Easing Supply

It may be a bit early to call, but the greatly constrained supply of homes in the valley has started to ease a bit.  For those who follow the actual real estate trends in the valley (not the usually misstated national news) this year began with supply dropping precipitously.  The effect of the constrained supply without an equally corresponding drop in demand contributed to a huge pricing push.  But the third quarter typically brings seasonal adjustments in demand – and this year is no exception.  The local news and real estate community has overall done a decent job on getting the word out that values are up and supply down.  That has encouraged sellers to consider moving from bystanders to players again.  So more traditional sellers have re-entered the market while demand has done the seasonal slowing.  This is encouraging news for buyers who have been experiencing huge frustrations on trying to buy a home.  Now, easing supply does not mean that it is a cake walk for buyers.  It simply means that the tightened supply has eased a bit.

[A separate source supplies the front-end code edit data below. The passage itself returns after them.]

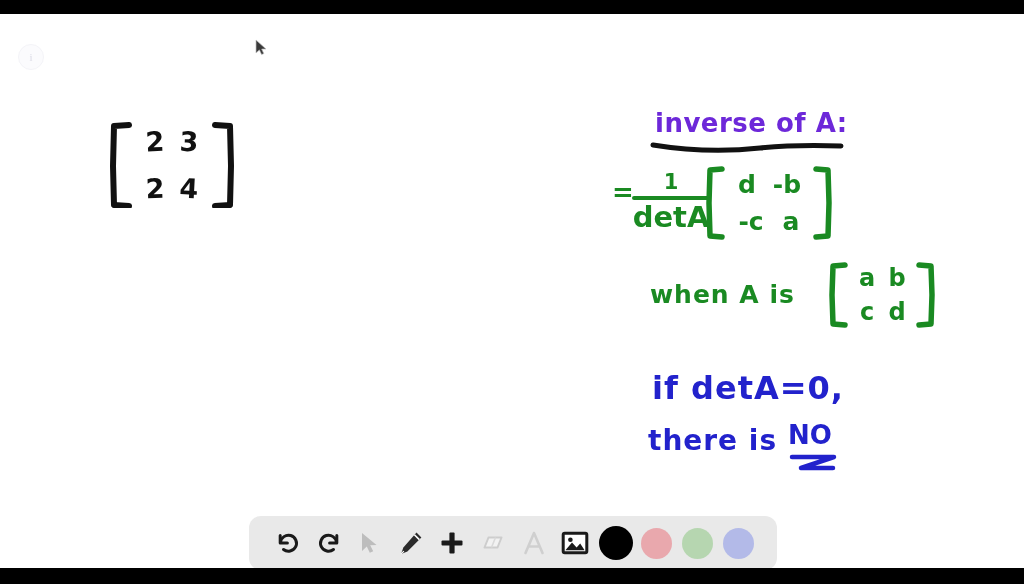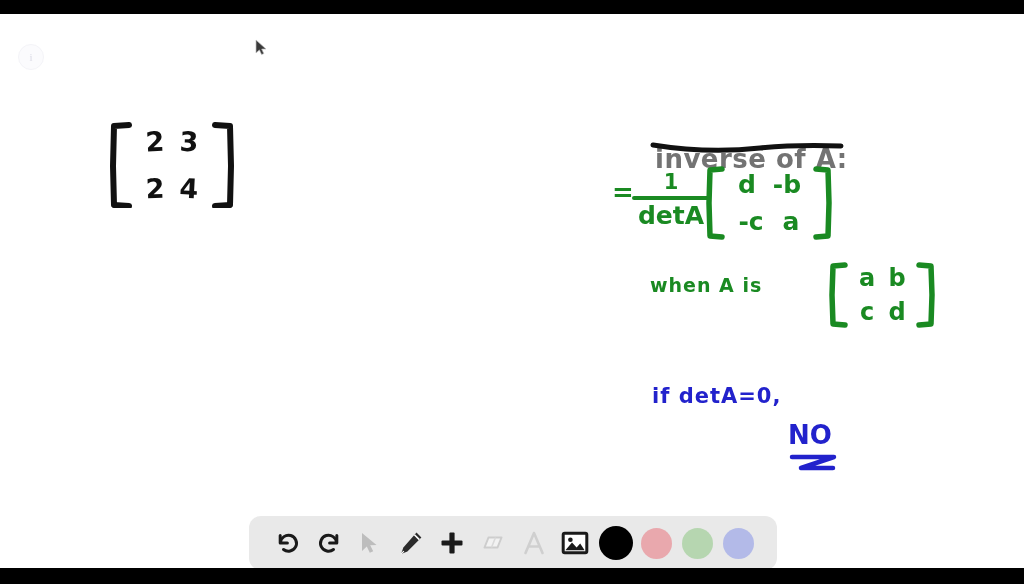--- a/index.html
+++ b/index.html
@@ -72,7 +72,7 @@
     line-height: 1;
     user-select: none;
   }
-  .ink-black { color: #737373; margin-top: 36px; }
+  .ink-black { color: #6d28d9; }
   .ink-green { color: #1a8a22; }
   .ink-blue  { color: #2222cc; }
 

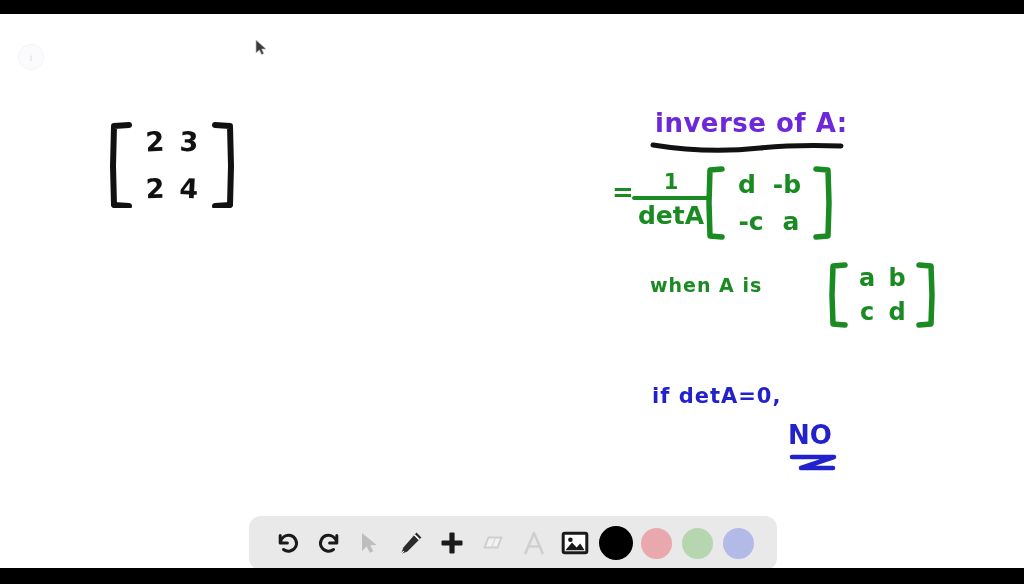--- a/index.html
+++ b/index.html
@@ -208,7 +208,7 @@
     <div class="fraction ink-green" style="left:632px; top:158px; width:78px;">
       <div class="frac-num" style="font-size:21px;">1</div>
       <div class="frac-bar"></div>
-      <div class="frac-den" style="font-size:25px;">detA</div>
+      <div class="frac-den" style="font-size:29px;">detA</div>
     </div>
 
     <div class="matrix-wrap" style="left:705px; top:152px;">

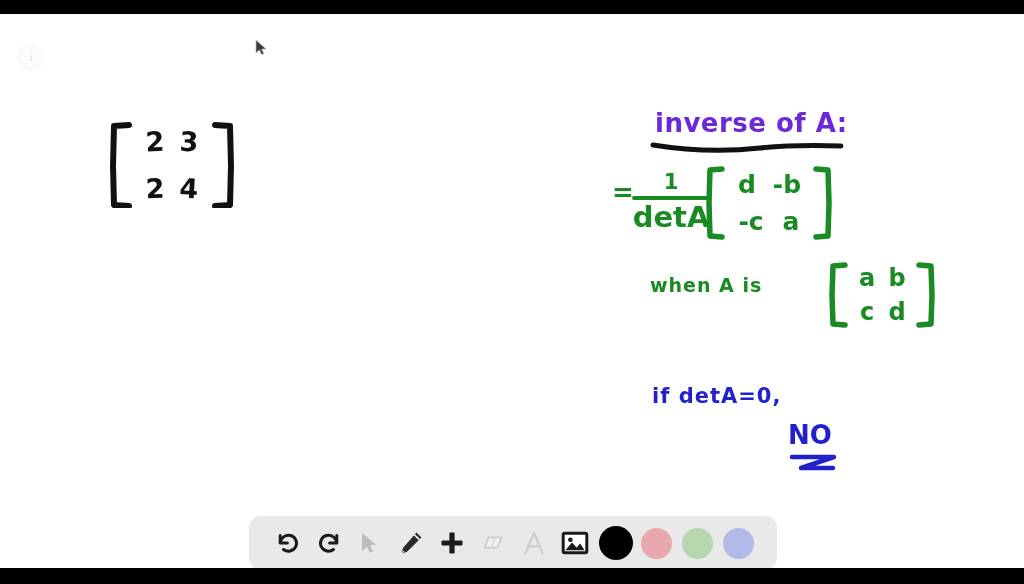--- a/index.html
+++ b/index.html
@@ -230,7 +230,7 @@
       </svg>
     </div>
 
-    <div class="ink ink-green" style="left:650px; top:262px; font-size:19px; letter-spacing:1px;">when A is</div>
+    <div class="ink ink-green" style="left:650px; top:268px; font-size:25px; letter-spacing:1px;">when A is</div>
 
     <div class="matrix-wrap" style="left:828px; top:248px;">
       <svg class="bracket-svg" width="20" height="66" viewBox="0 0 20 66">

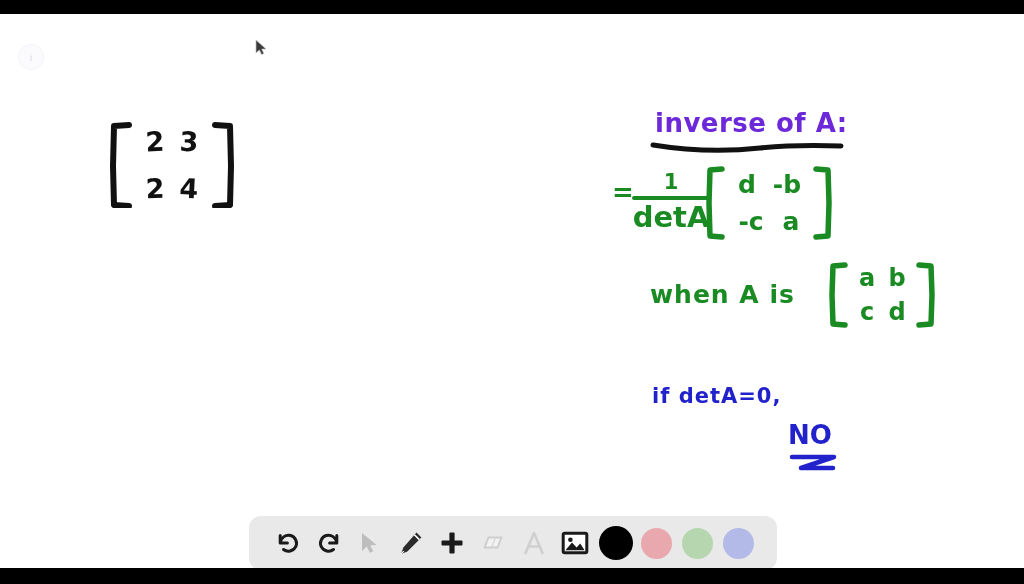--- a/index.html
+++ b/index.html
@@ -251,7 +251,7 @@
       </svg>
     </div>
 
-    <div class="ink ink-blue" style="left:652px; top:372px; font-size:21px; letter-spacing:1px;text-align:center;">if detA=0,</div>
+    <div class="ink ink-blue" style="left:652px; top:358px; font-size:32px; letter-spacing:1px;text-align:center;">if detA=0,</div>
 
 
     <div class="ink ink-blue" style="left:788px; top:408px; font-size:26px; letter-spacing:0px;">NO</div>

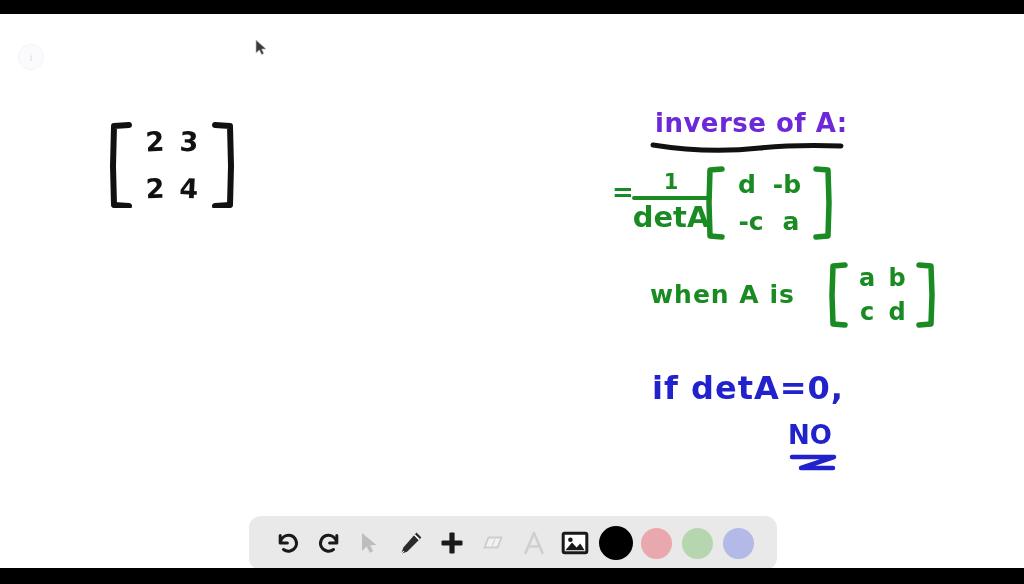--- a/index.html
+++ b/index.html
@@ -253,6 +253,7 @@
 
     <div class="ink ink-blue" style="left:652px; top:358px; font-size:32px; letter-spacing:1px;text-align:center;">if detA=0,</div>
 
+    <div class="ink ink-blue" style="left:648px; top:413px; font-size:28px; letter-spacing:1px;">there is</div>
 
     <div class="ink ink-blue" style="left:788px; top:408px; font-size:26px; letter-spacing:0px;">NO</div>
     <svg class="underline-stroke" style="left:789px; top:437px;" width="54" height="24" viewBox="0 0 54 24">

One last comment on pricing, while the price rise has momentarily slowed due to the supply and seasonal adjustments, it would still appear that prices are likely to rise next year.  Particularly in new builds (the current solution for frustrated re-sale buyers) builders are anticipating next year’s pricing to be up close to 20%.  So the mantra remains the same for the year – if you want to buy, do so now.

Twin Rumors

The two biggest and most tenacious rumors in the valley’s real estate market appear to be:  foreclosures are rising and there is a “shadow inventory” of foreclosed homes the banks are waiting to release.  These are false – despite all the news reports that tend to support such nonsense.

Foreclosures are down significantly in the valley and while we still get the occasional tiny blip up now and again, the trend has been consistently and dramatically down since the start of the year.  Comparing the number of foreclosed homes for sale in January of 2012 to January of 2009 – the supply is down 92%. Yes there will always be foreclosures, as sadly the number never goes to zero.  However, the numbers are consistently dropping and dramatically with nothing indicating that trend will not continue.

That leads us to the second rumor – shadow inventory.  Shadow inventory is defined numerous ways, but the most common definition is homes that the banks have taken back and are holding off the marketplace. The banks in Arizona do not have some “secret stash” of houses they are holding back.  Why can we state this as fact? The beautiful thing about real estate is that changes of ownership cannot occur in secret – they require a public recordation to transfer ownership. So this persistent rumor is more attributable to errors in counting and tracking foreclosures than anything factual.